For the asynchronous component, the input rows (the output rows from the upstream component) are received by the input buffer when the output buffer in the upstream component is full during the ProcessInput() ** method. This method is repeatedly called during the input process whenever the buffer is passed to it. The difference between the ProcessInput() and PrimeOutput() ** methods is that, apart from processing input and output rows, ProcessInput() is repeatedly called whenever a buffer is passed to it, while PrimeOutput() is called only once. The data is pushed to the downstream component whenever the pipeline buffer is full. The EndofRowset property is set true after the last row. This indicates to the downstream component that the input rows are finished. Similarly, the input rows are processed until the EndofRowset ** is reached. For the TLog transformation, there is only one input from the upstream source adapter.

Because the EndofRowset property defines the end of the input rows, the developer needs to set this property for the output rows when all the rows have been processed. This is achieved by calling the SetEndofRowset() method.
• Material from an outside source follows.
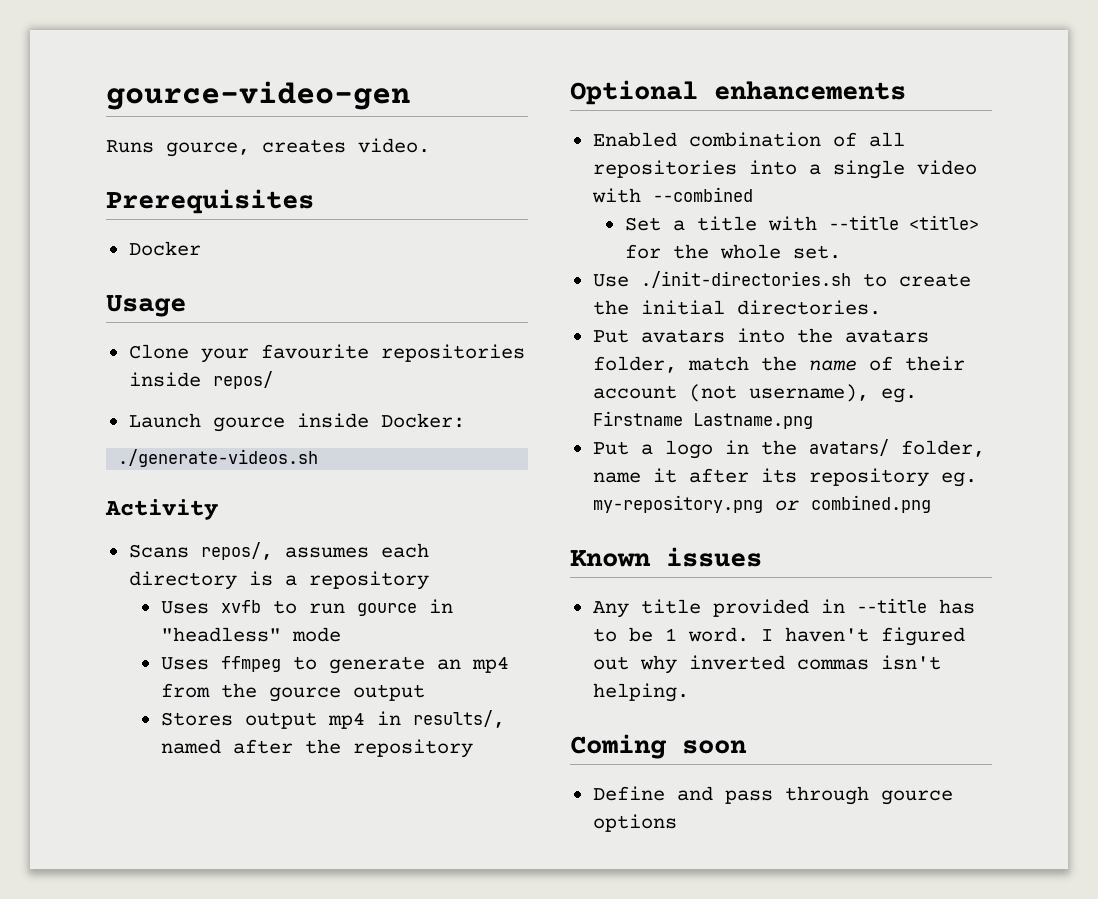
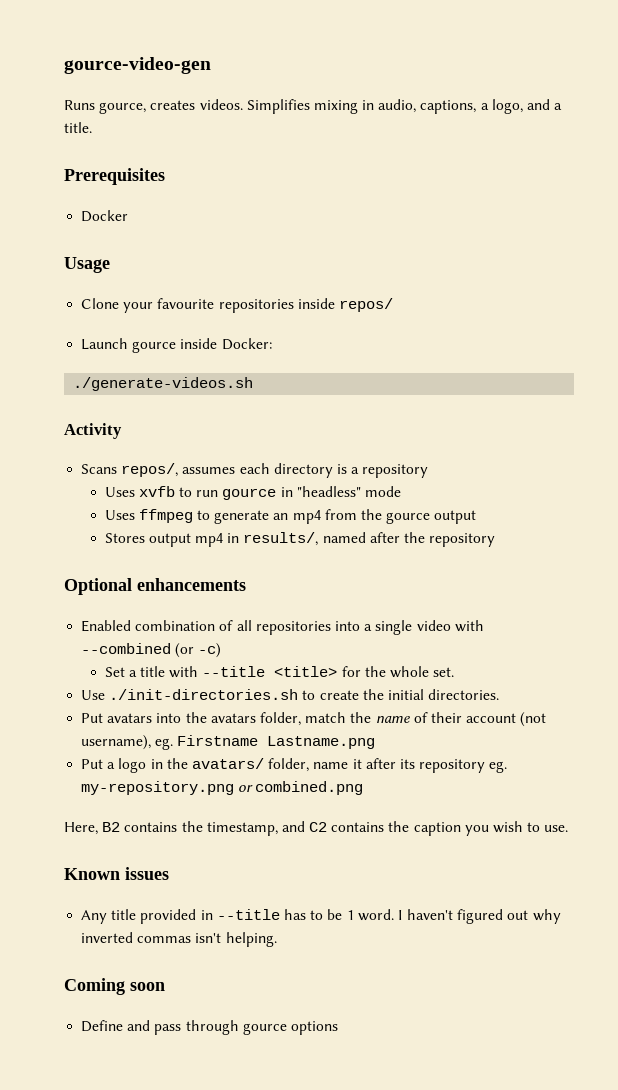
[358,138,430,153] video. -> [199,99,563,114] [64,122,92,133] videos. Simplifies mixing in audio, captions, a logo, and a title.
(753, 194) none -> [175,643,222,658] (or -c)
(931, 504) none -> [64,821,569,836] // Here, B2 contains the timestamp, and C2 contains the caption you wish to use.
The following code shows the implementation of the ProcessInput() method .

public override void ProcessInput(int inputID, PipelineBuffer buffer)
        {
            try
            {
                //Read all the rows of the input before processing
                if(!buffer.EndOfRowset)
                {
     IDTSInput90 input =      ComponentMetaData.InputCollection.GetObjectByID(inputID);

                    while (buffer.NextRow())
                        TinputBuffer = buffer.GetString(0);
                }
                
               if (!buffer.EndOfRowset)
                {
                    //Extract the custom property for the config file
IDTSCustomProperty90 INIFile = ComponentMetaData.CustomPropertyCollection["Config File"];

                    //Extract the custom property of store name
                    //Call the TLog parser

PipelineBuffer[] buffers = new PipelineBuffer[_Buffers.Count];
IDictionaryEnumerator myEnumerator = _Buffers.GetEnumerator();

       //Set the endofrowset for all the output buffers
       while (myEnumerator.MoveNext())
           {
              PipelineBuffer NextBuffer = (PipelineBuffer)myEnumerator.Value;
              if (NextBuffer != null)
                    NextBuffer.SetEndOfRowset();
                        }
                    }   

            }            
catch
            {
                throw new Exception("Error in processing the file");

            }
 

The TLog parser accepts the unpacked string from the source adapter as input and accepts the .ini configuration file as additional input by setting the custom property. It processes the rows based on the specifications provided in the .ini configuration file.

Following is a sample specification in the .ini file.

[00]Filename="Header Item"DelimiterCharacter=","Outputs="%store,0-2-2,0-1-0,0-2,----------------------------

[03]Filename="Sales Receipt"

DelimiterCharacter=","Outputs="%store,3-0,3-1,.............................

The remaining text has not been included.